Wednesday, February 27, 2008

Life in a Dream


For the last three weeks they've been demolishing two buildings behind my home, so they can build more luxury condos in Brooklyn, because we have so few. I woke almost every morning at 7:30 or 8 in the morning to the sound of heavy machinery tearing down brick and cinderblock, digging up concrete floors. My cable was ripped out as a wall fell, despite calls to Time-Warner to warn them. I spent four days without internet or cable TV, and found myself floundering.

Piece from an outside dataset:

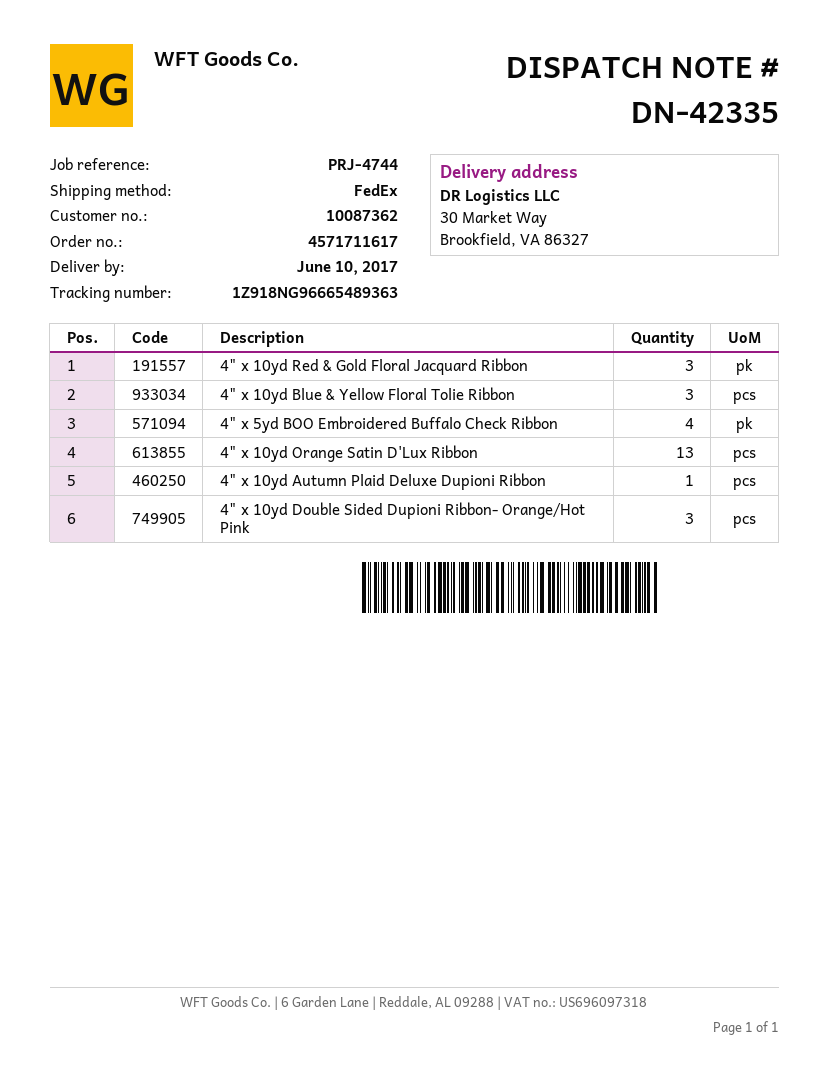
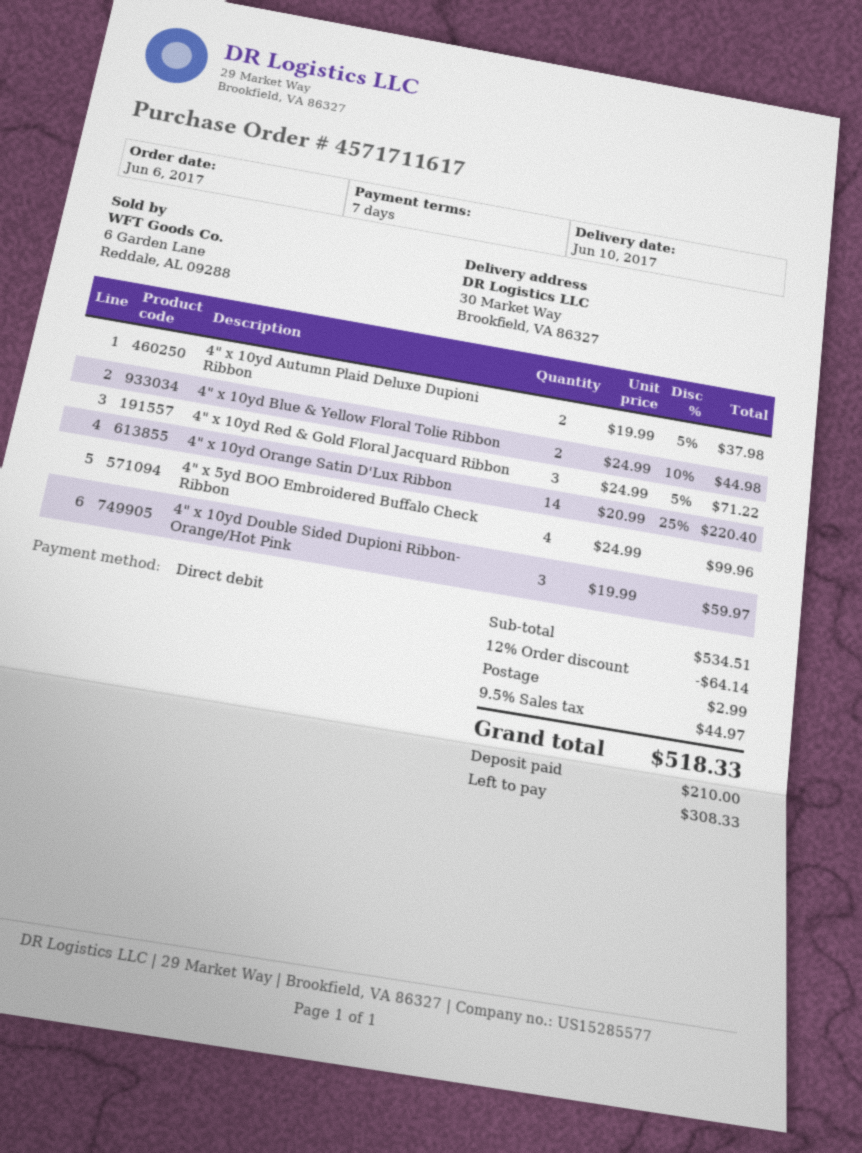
4" x 10yd Blue & Yellow Floral Tolie Ribbon: 3 -> 2
4" x 10yd Orange Satin D'Lux Ribbon: 13 -> 14
4" x 10yd Autumn Plaid Deluxe Dupioni Ribbon: 1 -> 2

I read books, I listened to music, but realized that we live in a sea of media distraction that hooks us like a drug. Deprived of it I fell into a kind of dream state, lost in time without my shows to tell me when I was, cut off from e-mail and the web. After a few days I withdrew enough to remember that there had been a time when I'd lived without any of these things, with a 12" Sony and only broadcast channels turned on only when something I REALLY NEEDED TO SEE was on, not just because it was there.

They finished tearing down the wall and Time-Warner finally came out and reconnected me. I turned in my old standard box I was told wouldn't work after February 28th, and when I hooked up my new digital box I got hundreds of options I hadn't had before. I spent a day locked to the screen like a baby to a teat, sucked in the clean new imagery like a man who had recently regained his sight and wanted to see as much as possible in case he lost it again.

In the next few days, I found myself more and more annoyed by the intrusion. The days without seemed like a distant dream once the cable was back up, but once I had it for a while, I found myself returning to my days of deprivation, now seen as freedom. I turned the TV off instead of desperately grazing for something, anything worth more than five minutes of my attention. I listened to music, wrote and read. In writing this I realize I don't need the TV, much as I love pop culture. I tasted a freedom I'd lost and am looking to regain. The writer's strike had stopped me from watching my two soaps, as they were reduced to hollow puppetry and wooden words. Now I see that bad scab writing and months of reality shows and reruns have soured me on my milk, and I seek nutrition elsewhere.

Where better to look than within? I fall back into my new book, I read my research and find that Zora Neale Hurston's collections of folk tales are far more entertaining than syndicated sitcoms and reality shows. I take them and other research and play with the pieces, assembling them into my own entertainment. Like warm water, it envelopes me and I float in a dream of my own making. I remember the name of a band -- "Kill Your Television" -- and suddenly I get it.